**DATA IN THIS EXERCISE:**
++++++++++

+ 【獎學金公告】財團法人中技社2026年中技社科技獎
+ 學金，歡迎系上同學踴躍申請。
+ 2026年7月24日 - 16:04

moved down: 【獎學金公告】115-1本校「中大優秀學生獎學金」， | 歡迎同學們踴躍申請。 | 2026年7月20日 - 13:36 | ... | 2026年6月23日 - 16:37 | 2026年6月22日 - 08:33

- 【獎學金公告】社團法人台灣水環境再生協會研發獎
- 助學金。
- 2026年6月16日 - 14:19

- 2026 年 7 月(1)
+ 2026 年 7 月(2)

++++++++++

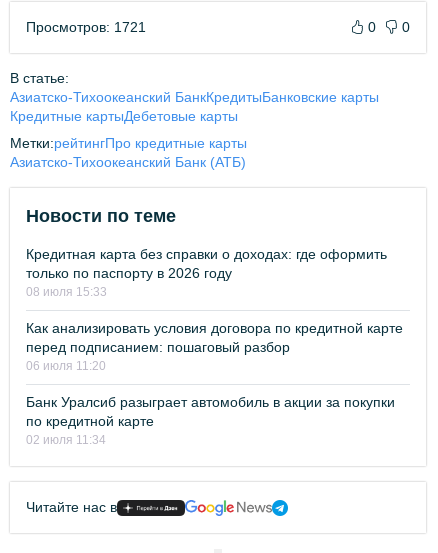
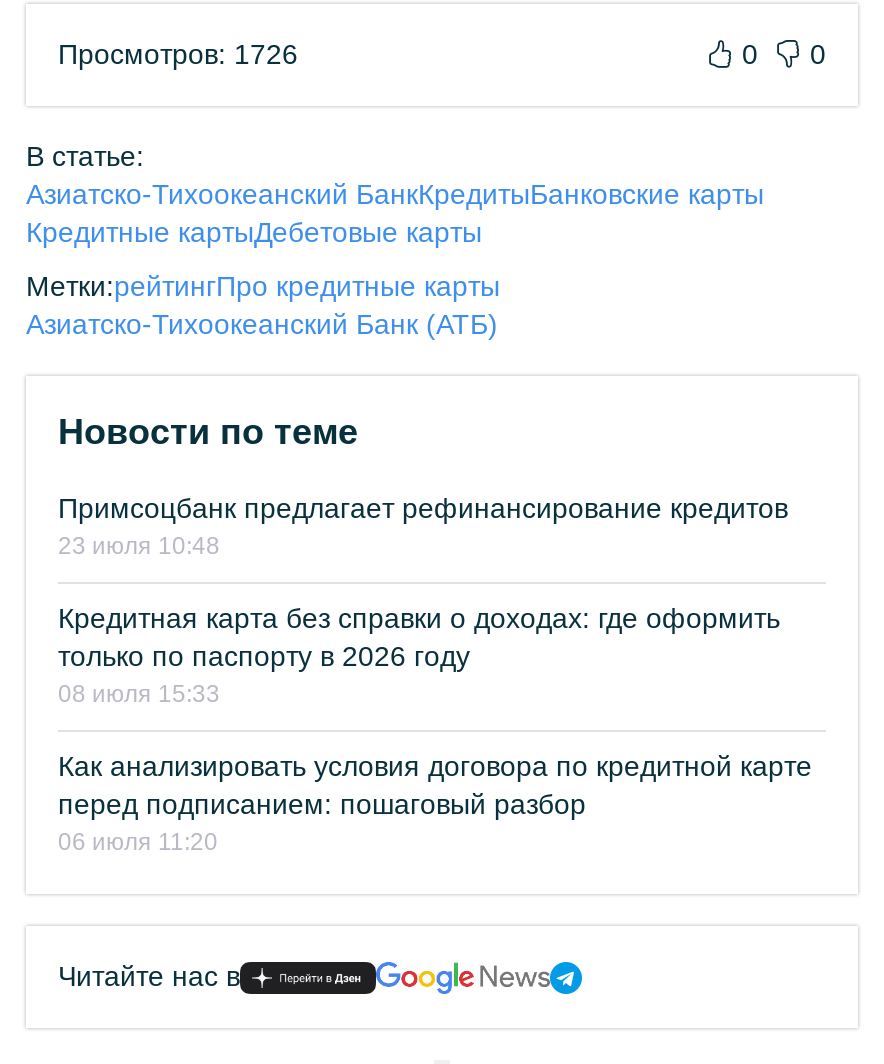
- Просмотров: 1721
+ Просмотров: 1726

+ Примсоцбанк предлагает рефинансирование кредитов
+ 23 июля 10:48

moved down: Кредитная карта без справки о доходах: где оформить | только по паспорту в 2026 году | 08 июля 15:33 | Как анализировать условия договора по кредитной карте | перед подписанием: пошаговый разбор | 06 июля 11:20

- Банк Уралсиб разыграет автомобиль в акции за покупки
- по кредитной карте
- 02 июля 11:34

++++++++++

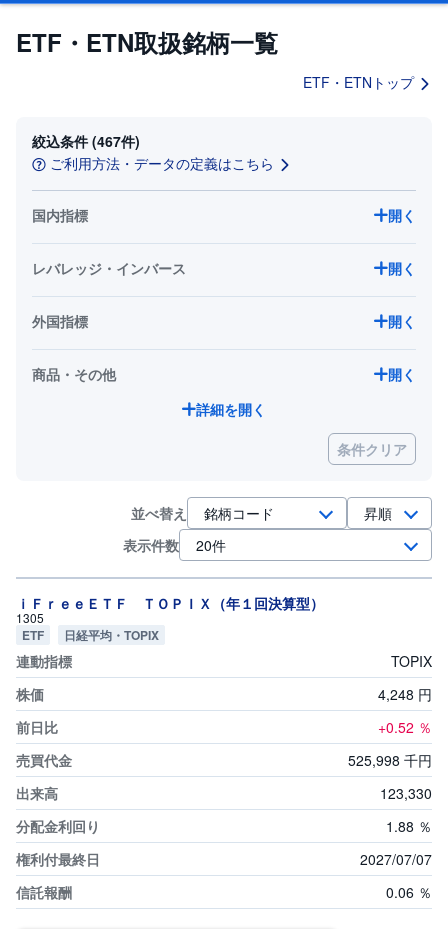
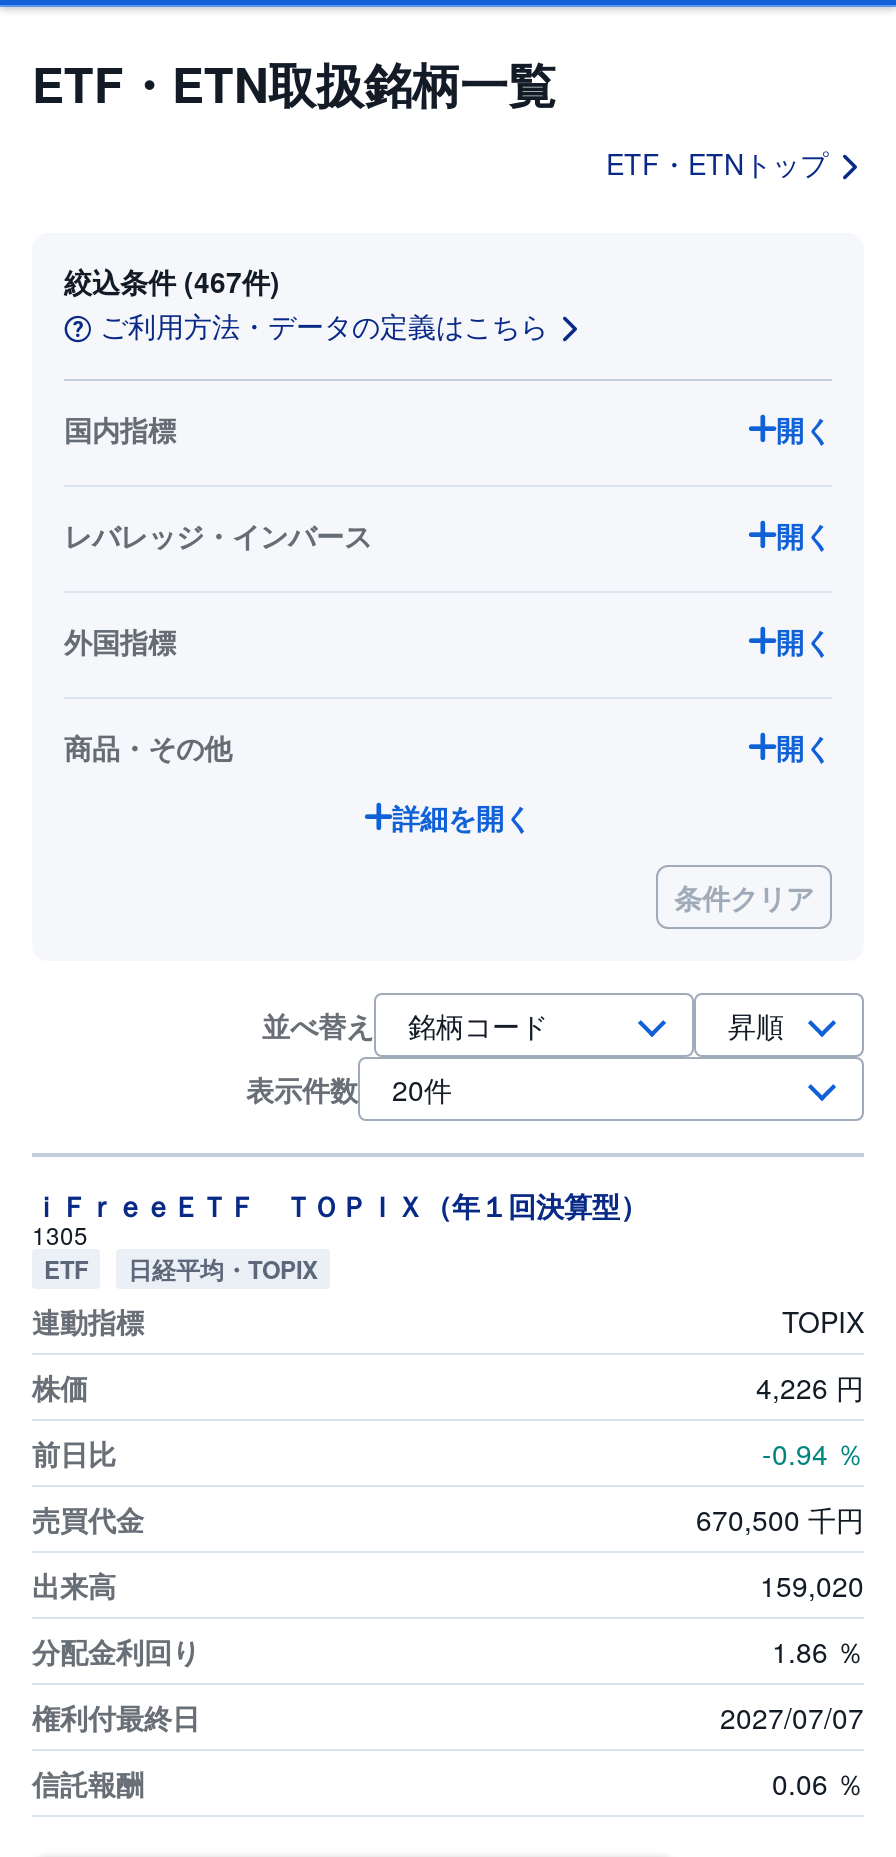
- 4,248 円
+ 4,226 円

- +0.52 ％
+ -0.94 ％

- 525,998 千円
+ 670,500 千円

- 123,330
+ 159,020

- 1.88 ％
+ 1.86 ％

++++++++++

**TASK PROMPT:**
Copy out the range of lines above starting at the line with "23 июля 10:48" and ending at the line with "- 02 июля 11:34", exactly and including both.

**EXERCISE ANSWER:**
+ 23 июля 10:48

moved down: Кредитная карта без справки о доходах: где оформить | только по паспорту в 2026 году | 08 июля 15:33 | Как анализировать условия договора по кредитной карте | перед подписанием: пошаговый разбор | 06 июля 11:20

- Банк Уралсиб разыграет автомобиль в акции за покупки
- по кредитной карте
- 02 июля 11:34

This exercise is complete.